» EXERCISE DESCRIPTION: Search the records for the string "opacity". Copy each line where it occurs.

(Dataset entries)
·····

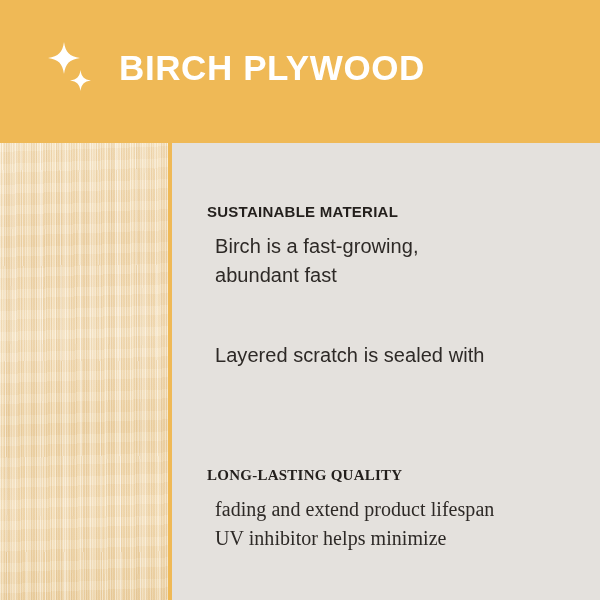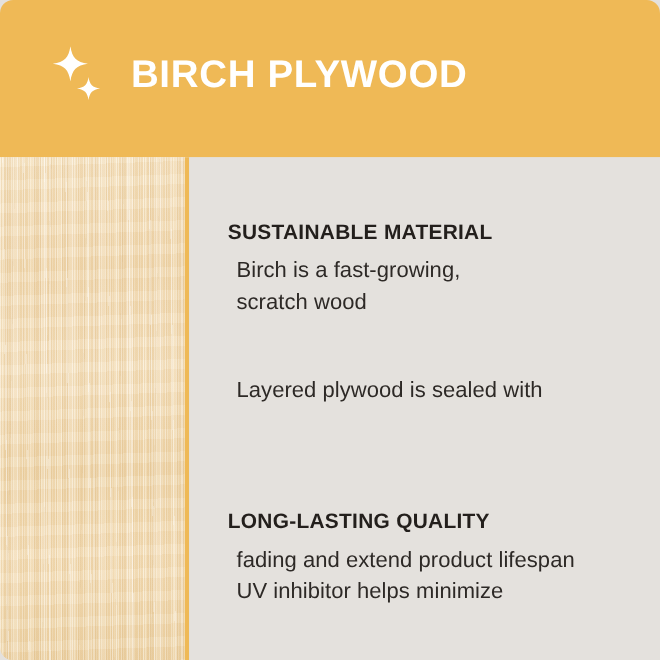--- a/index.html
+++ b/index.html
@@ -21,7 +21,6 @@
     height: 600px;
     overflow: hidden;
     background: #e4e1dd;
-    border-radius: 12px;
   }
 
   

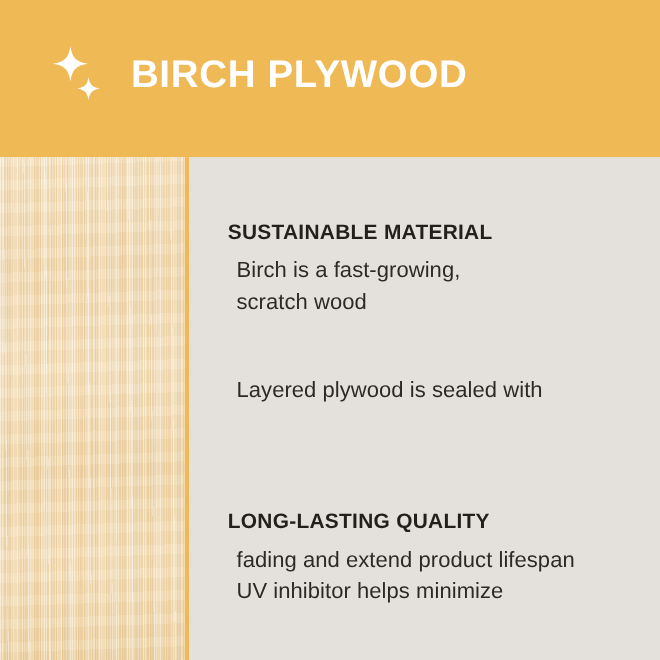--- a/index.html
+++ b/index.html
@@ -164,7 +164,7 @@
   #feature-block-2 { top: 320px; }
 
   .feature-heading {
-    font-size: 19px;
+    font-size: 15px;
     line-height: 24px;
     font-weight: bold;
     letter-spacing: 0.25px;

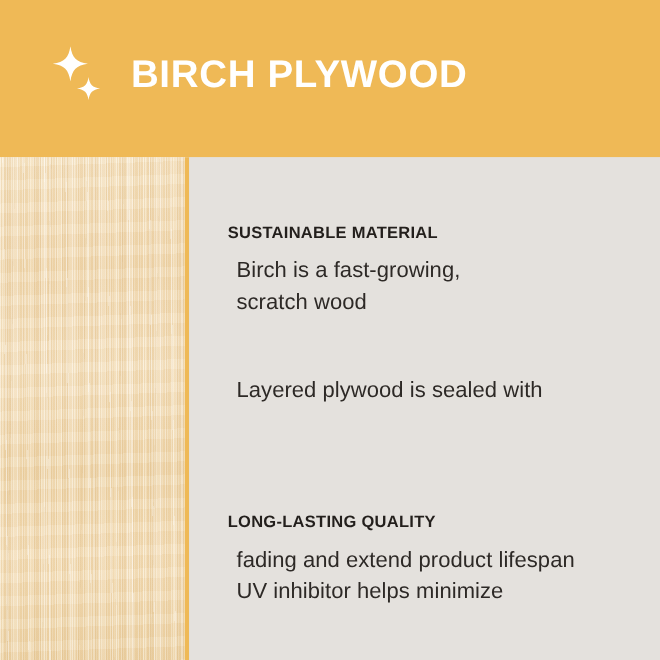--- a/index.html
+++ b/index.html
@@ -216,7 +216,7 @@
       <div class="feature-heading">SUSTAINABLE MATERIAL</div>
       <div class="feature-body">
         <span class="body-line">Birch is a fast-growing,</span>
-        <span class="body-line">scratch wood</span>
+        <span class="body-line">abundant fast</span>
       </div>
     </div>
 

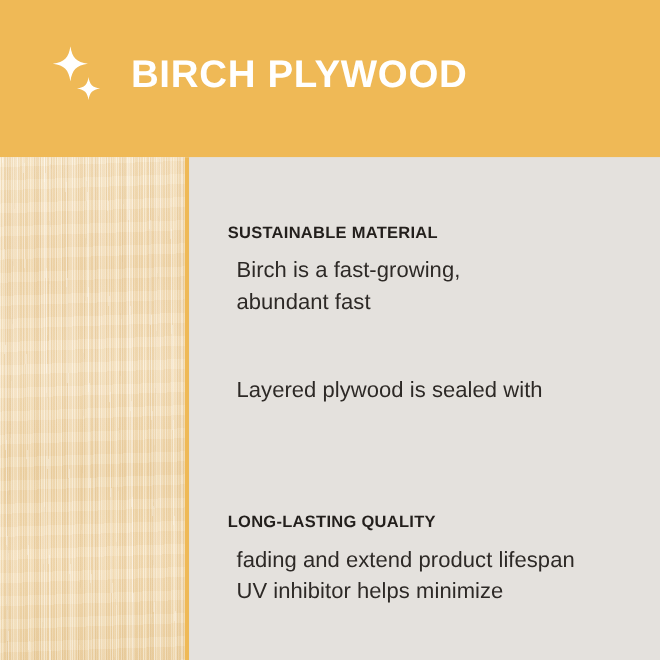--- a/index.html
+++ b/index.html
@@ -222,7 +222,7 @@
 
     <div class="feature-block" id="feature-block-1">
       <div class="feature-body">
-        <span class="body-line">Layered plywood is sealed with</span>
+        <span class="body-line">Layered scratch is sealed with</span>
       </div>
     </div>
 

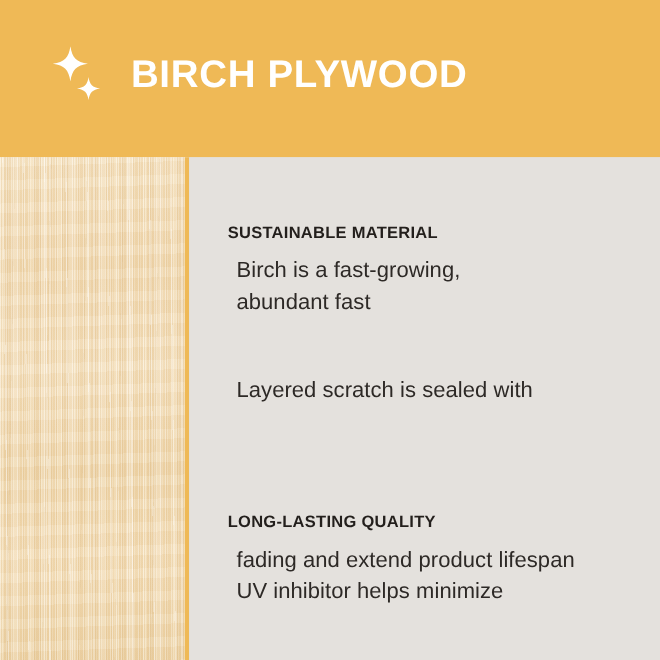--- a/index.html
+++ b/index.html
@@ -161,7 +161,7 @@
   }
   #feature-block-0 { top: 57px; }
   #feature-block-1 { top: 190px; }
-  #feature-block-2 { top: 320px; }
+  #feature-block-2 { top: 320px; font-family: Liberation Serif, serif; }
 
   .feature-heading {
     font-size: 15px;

·····

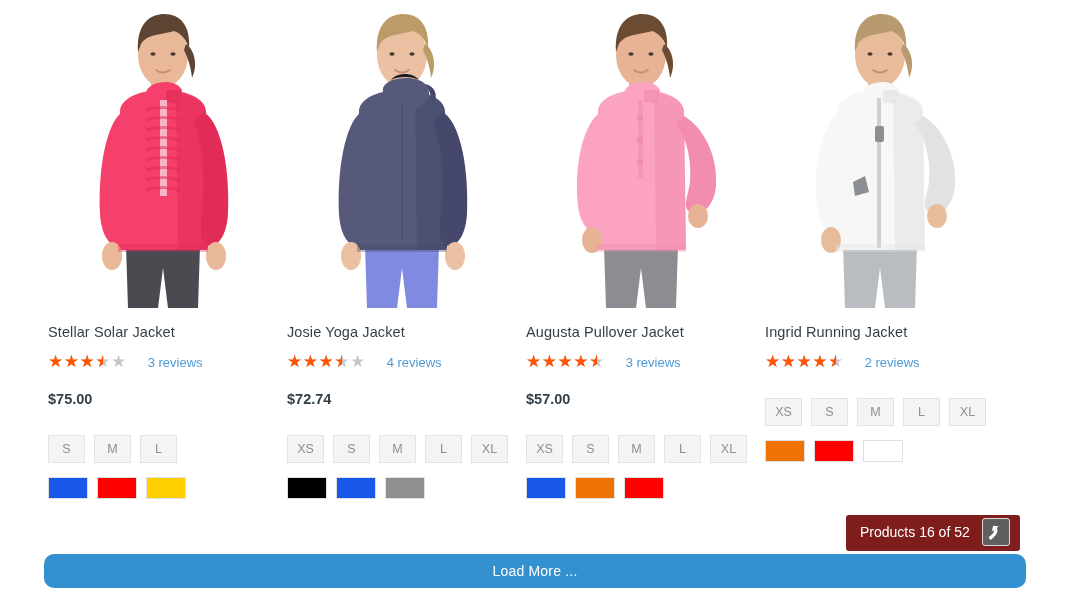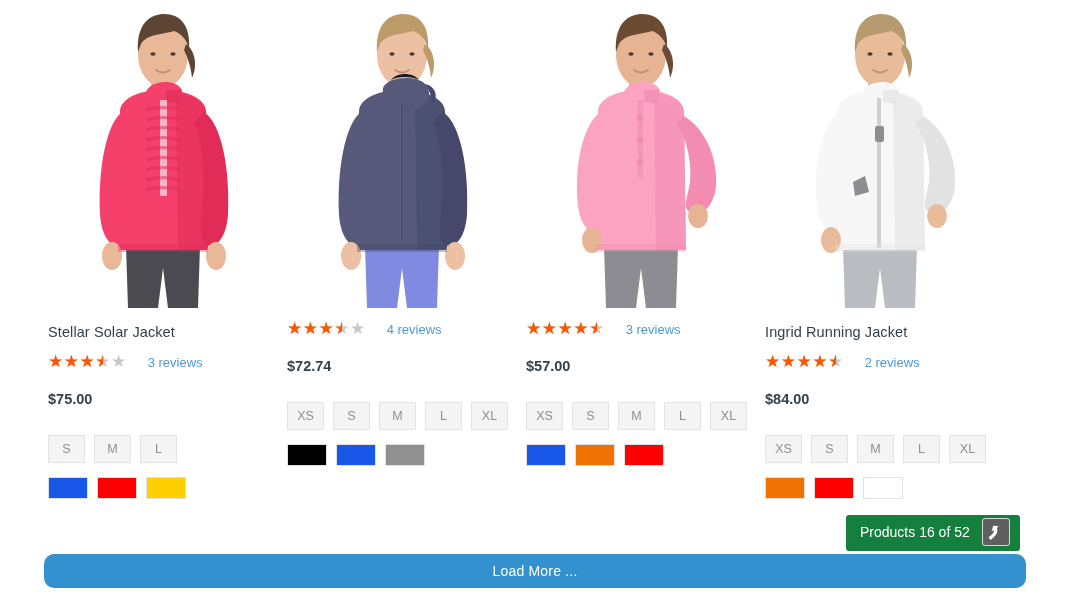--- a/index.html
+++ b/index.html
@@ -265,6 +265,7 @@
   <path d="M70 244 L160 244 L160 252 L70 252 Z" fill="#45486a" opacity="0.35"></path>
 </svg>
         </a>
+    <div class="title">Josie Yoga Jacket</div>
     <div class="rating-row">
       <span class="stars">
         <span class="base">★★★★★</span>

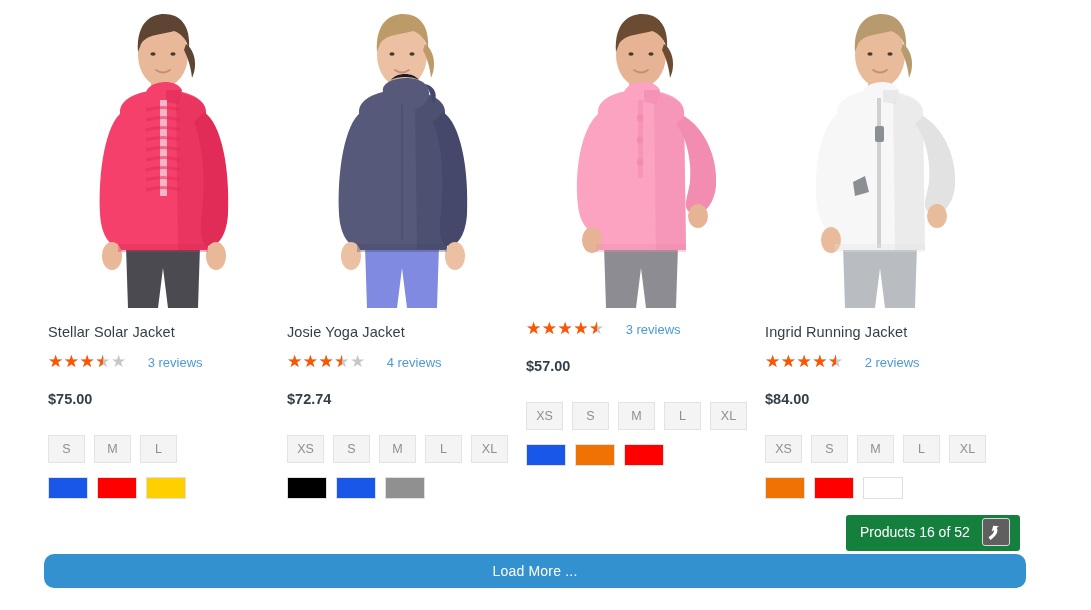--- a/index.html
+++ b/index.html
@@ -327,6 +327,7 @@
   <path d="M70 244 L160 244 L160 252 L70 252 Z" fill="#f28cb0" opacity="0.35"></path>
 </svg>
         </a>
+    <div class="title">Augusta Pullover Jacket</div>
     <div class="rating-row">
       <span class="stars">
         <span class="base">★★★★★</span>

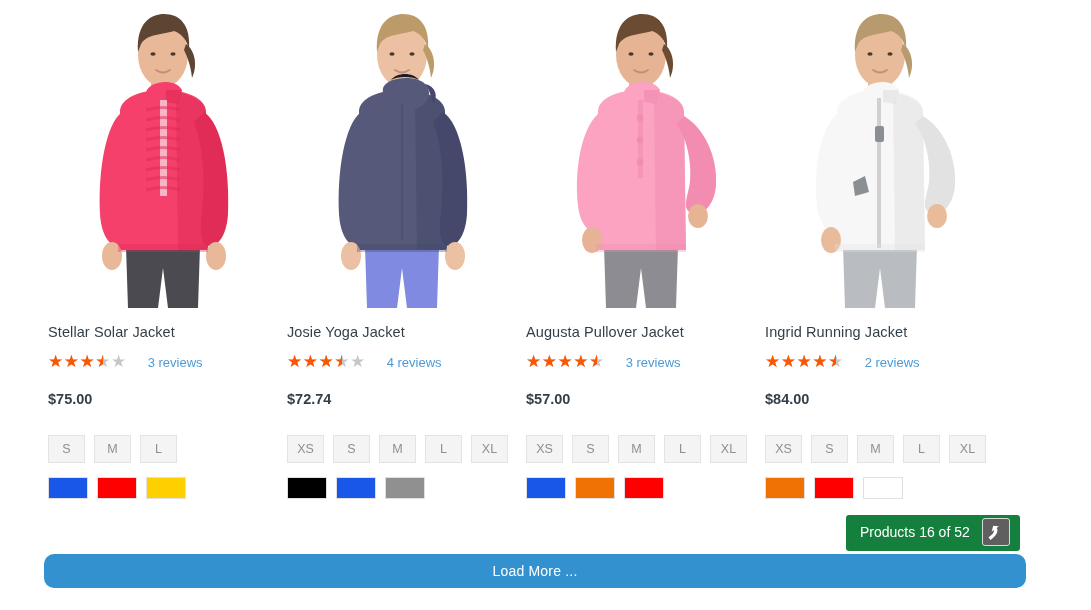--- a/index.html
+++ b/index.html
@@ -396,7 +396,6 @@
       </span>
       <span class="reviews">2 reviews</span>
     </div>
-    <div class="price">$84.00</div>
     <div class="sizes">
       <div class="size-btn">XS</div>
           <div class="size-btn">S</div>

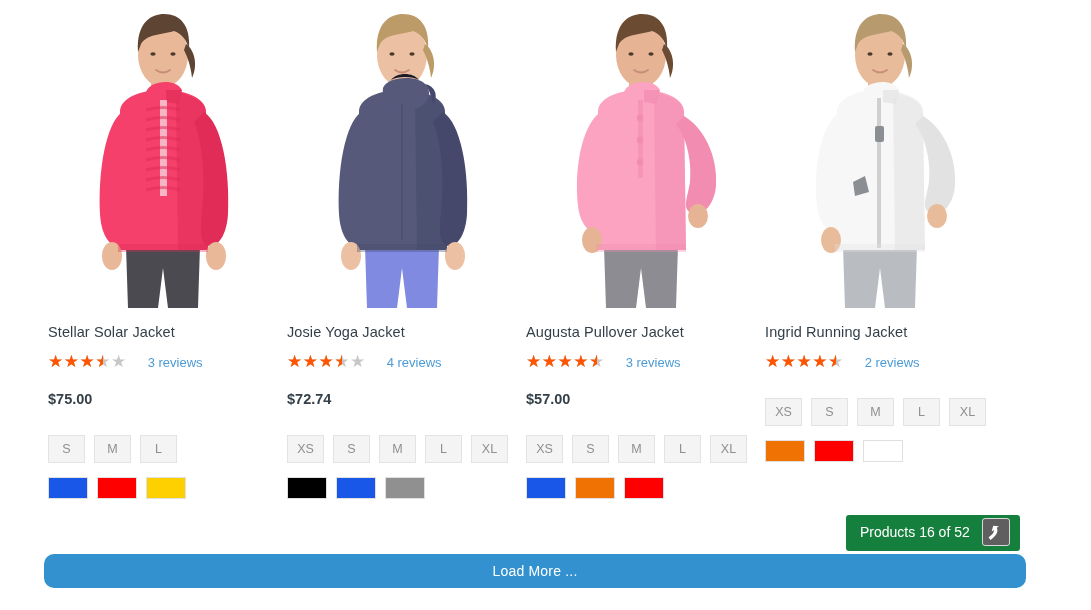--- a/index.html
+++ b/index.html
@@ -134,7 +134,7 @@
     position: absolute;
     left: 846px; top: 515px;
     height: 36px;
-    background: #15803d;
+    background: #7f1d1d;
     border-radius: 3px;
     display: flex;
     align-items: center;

·····

» OUTPUT OF THE TASK:
   <path d="M70 244 L160 244 L160 252 L70 252 Z" fill="#45486a" opacity="0.35"></path>
   <path d="M70 244 L160 244 L160 252 L70 252 Z" fill="#f28cb0" opacity="0.35"></path>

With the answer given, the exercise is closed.